Finally, the coast of the Red Sea was in the distance, a refreshing change from the dryness of the environment surrounding us on all sides. We circled low above Umm Rash-rash, forerunner of today's Eilat. There was little to be seen apart from two elongated gray blocks of the British police post, and there was no sign of life apart from a few camels and some Arabs on horses. After circling the forlorn police post, I was eager to leave the godforsaken stretch of coast and head for home.

ETZION BLOC

Sometimes, we flew to Gush Etzion, a group of five kibbutzim in the midst of the large Arab area between Jerusalem and Hebron. There was no other Jewish settlement or
village for many kilometers. The kibbutzim were about a kilometer apart, so planned because of the danger from the Arabs surrounding them. The few hundred courageous settlers possessed only a handful of machine guns and rifles for their protection. Already by December 1947, they were surrounded and cut off from the rest of the Yishuv. The only way to them was through Arab villages. An attempt had been made in the middle of January 1948 to reinforce and supply them from Jerusalem, but the thirty-five men in the rescue party, to this day well recorded in Israeli history as the “Lamed Heh”(thirty-five in Hebrew), were butchered to a man by Arab irregulars.

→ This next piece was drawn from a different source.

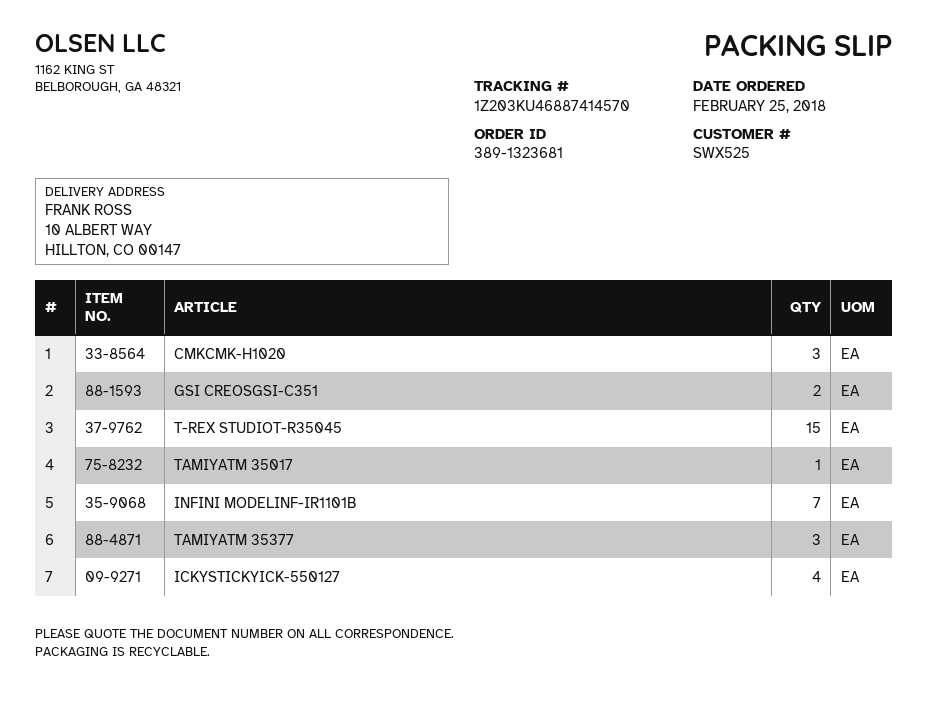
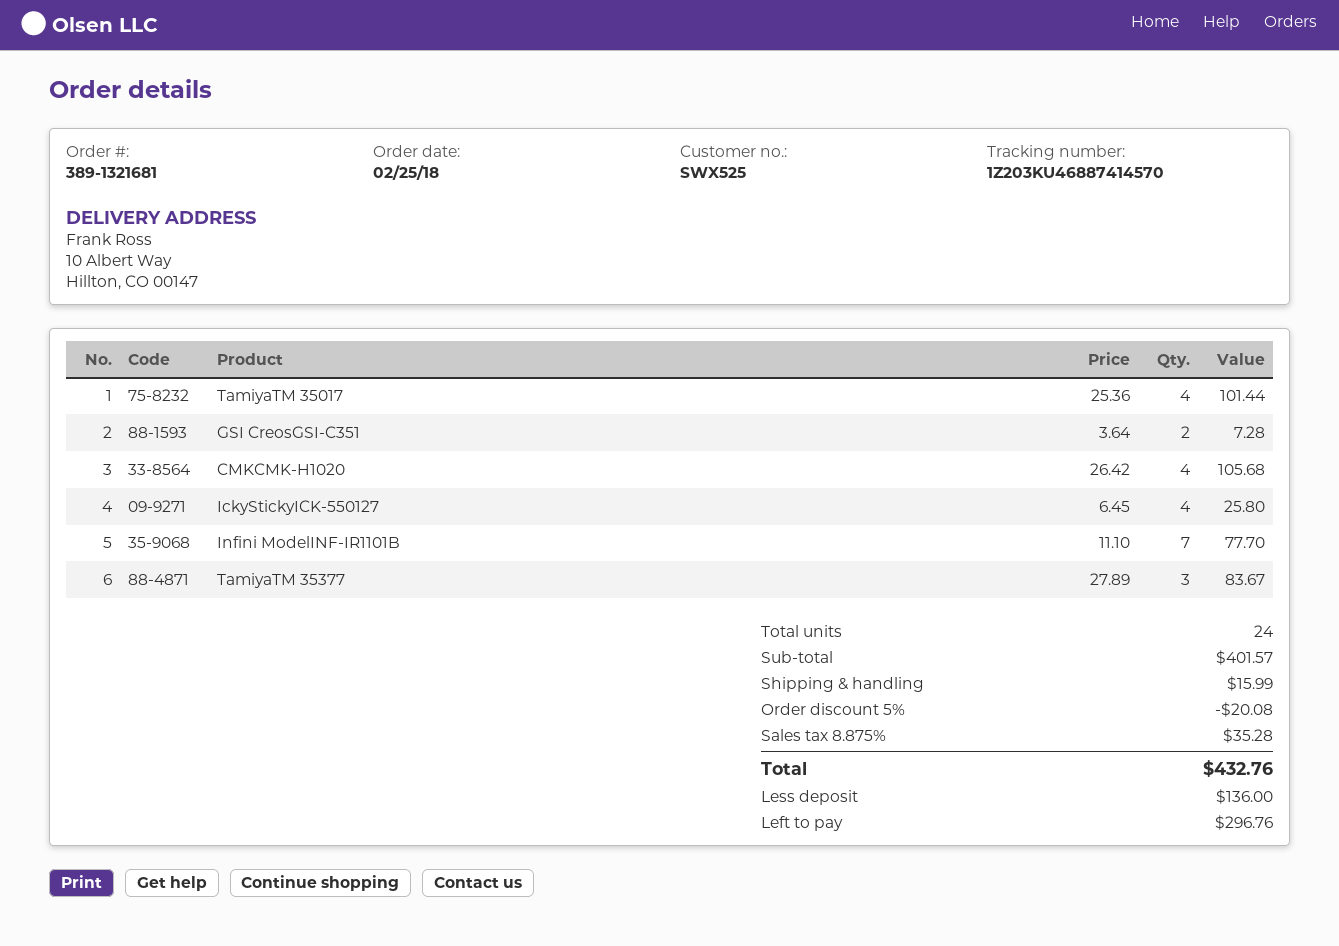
order number: 389-1323681 -> 389-1321681
CMKCMK-H1020: 3 -> 4
T-REX STUDIOT-R35045: 15 -> none
TAMIYATM 35017: 1 -> 4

By the time I had contact with the kibbutzim, they were under daily attack by Arab irregulars and were short of medical supplies and ammunition. Fortunately, all the children and some of the women had been evacuated.

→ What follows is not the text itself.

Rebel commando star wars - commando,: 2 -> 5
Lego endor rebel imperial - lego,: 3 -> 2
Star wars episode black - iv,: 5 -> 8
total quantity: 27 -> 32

A few weeks after the “Lamed Heh” were killed, we received reports that a large force under the guerrilla leader Abdel Kader el Husseini was heading for the group of settlements. A reconnaissance by one of our planes confirmed many vehicles heading toward the area. The gravity of the situation owing to the severe lack of ammunition and medical supplies made it essential to provide urgent assistance. After losing the Lamed Heh platoon, it was clear there was no way of bringing reinforcements or supplies by road. We agreed to try to supply them by air.

After receiving the order from the GHQ in the afternoon, we made an operational plan using three aircraft, the major part of our air resources. I agreed to fly the Tiger Moth twenty or thirty feet above the target area before and during
the proposed drop—quite a dangerous project to fly at low level over firing troops in the tiny Tiger Moth. Eli Eyal in the front cockpit was to fire a Bren gun, and both of us would hurl hand grenades to keep the enemy heads down. Ezer and Hennenson in the Auster and Black and Pussy in the RWD 13 would drop the ammunition and medical supplies.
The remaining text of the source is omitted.